In this month’s newsletter, you’ll learn what this shift means for brands, how data portability and entity optimization are becoming the new battlegrounds, and what merchants can do to stay in control. Plus some industry-relevant news and about our 15th anniversary.
Let’s dive in.
In this issue:
- The Age of Agentic Commerce: Who Really Owns Your Customers?
- Multi-site Innovation on Shopify
- Why Your SEO Tools Say Traffic Dropped
- SEO Developments You Should Know
- eCommerce News
- Shopify New Features You Should Know
- Prompt Toolbox: Evaluate Your Store Like a Pro (Expert-Sourced)
- 15 Years in the Making of Shero
- Latest Insights from the Shero Blog
- Closing thoughts
Who Really Owns Your Customers in Agentic Commerce?
What just happened in AI-led shopping
At the end of last month, OpenAI announced Instant Checkout inside ChatGPT, which is co-developed with Stripe.

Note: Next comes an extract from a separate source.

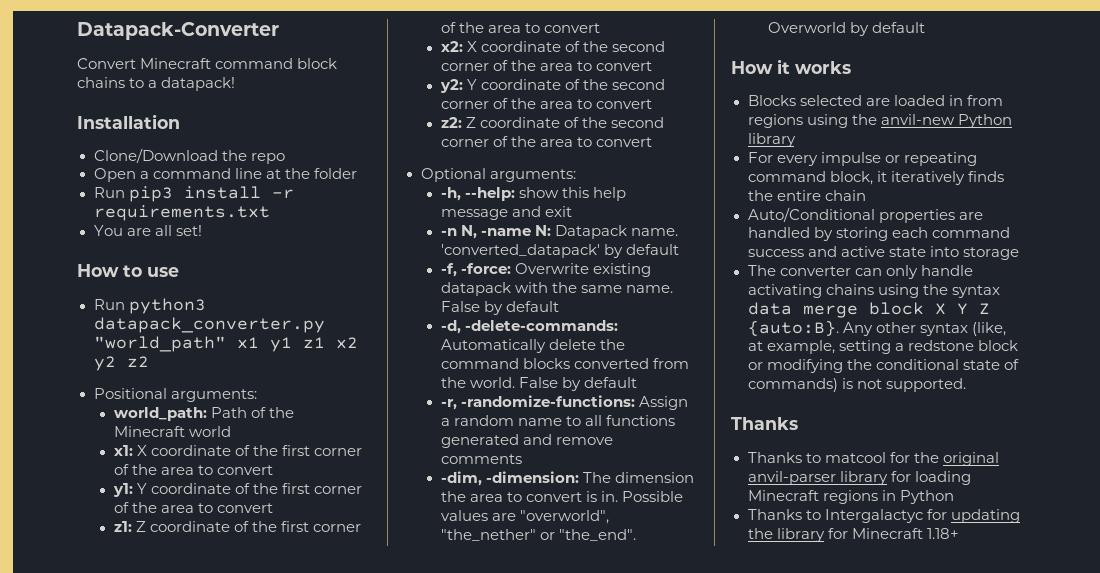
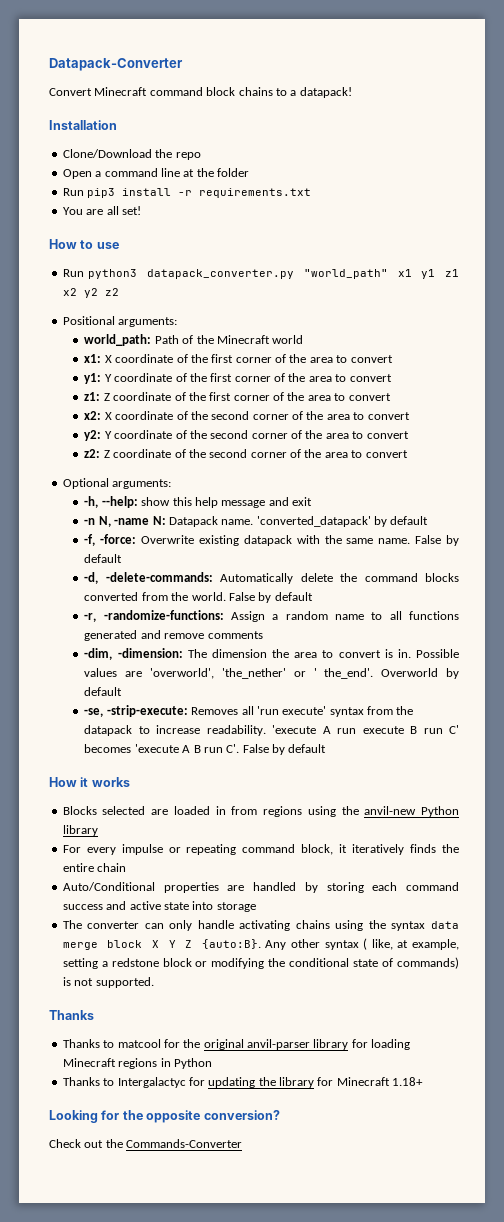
[520,510,610,524] [440,529,637,541] [767,22,846,33] "overworld", "the_nether" or "the_end". Overworld -> [150,668,459,679] [84,687,123,696] [84,705,414,717] [84,725,459,736] [84,744,269,753] 'overworld', 'the_nether' or ' the_end'. Overworld by default // -se, -strip-execute: Removes all 'run execute' syntax from the datapack to increase readability. 'execute A run execute B run C' becomes 'execute A B run C'. False
[971,322,1006,336] (like, -> [363,938,393,950] ( like,
(959, 533) none -> [49,1110,280,1123] [49,1139,243,1148] // Looking for the opposite conversion? // Check out the Commands-Converter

The feature is currently live in the United States with Etsy and is slated to be available with Shopify next.

OpenAI calls this an open standard: the Agentic Commerce Protocol or ACP. They state that merchants remain the merchant of record, data sharing is minimal, and merchants pay a small fee for each completed purchase.
On the surface, it sounds straightforward.
Independent reporting backs this up. Reuters confirmed the fee model and the near-term scope, including multi-item carts and regional rollout. Axios reported the same timing and highlighted Stripe’s role beneath the “protocol” label.
Google is pursuing a parallel track with its Agent Payments Protocol or AP2. Instead of shopping results, AP2 focuses on normalizing agent-initiated payments across cards, wallets, and processors.
Different angle, same direction: agents transact on behalf of users, and the stack is being standardized.
Now that the rollout is clear, let us define what agentic commerce actually means.
What is Agentic Commerce?
Agentic Commerce (ACP) flips the script on online shopping. Instead of you clicking through a site or adding items to a cart, an AI agent takes the request, finds options, compares them, and completes the purchase. The agent not only recommends, but also decides and executes.
Think of it as moving from “show me options” to “just handle it for me.” A shopper can say, “find me a durable gym bag under $100 that ships this week,” and the agent will scan catalogs, filter based on policies and reviews, and check out on their behalf. In B2B, an AI agent could reorder inventory when stock runs low, evaluate suppliers, or manage recurring contracts with little to no human touch.
The core traits are autonomy, speed, and context. AI agents rely on structured product data, customer history, and real-time signals to act more like digital proxies than search assistants.
The focus shifts away from store design or brand storytelling to the completeness and credibility of your product data. Understanding the model is the easy part. Spotting the traps before you hand over control is the hard part.
Nine traps that could cost you control in Agentic Commerce
1: Ranking neutrality versus commercial incentives
Neutral rankings don’t exist.
Every platform claims it’s fair, but incentives always seem to creep in. If enabling “Instant Checkout” becomes a ranking factor, that’s not user experience. It is instead self-preference disguised as optimization.
Continue reading the rest of the article →
Multi-site Innovation on Shopify
Last month, I wrote about multi-site and multi-brand setups on Shopify. As a continuation of that, I am sharing two examples of work we recently launched that show what is possible when brands move from Magento to Shopify and want to simplify without losing flexibility.
Freedom Munitions - They previously ran four separate sites, two of them on a Magento multistore setup. We migrated everything into a single Shopify store while still maintaining distinct brand identities. Each brand has its own style guide and design rules, but everything sits under one domain. The theme dynamically updates based on which brand a customer is browsing, so the navigation and styling always stay consistent. Products can be shared across brands or isolated on the frontend depending on business needs.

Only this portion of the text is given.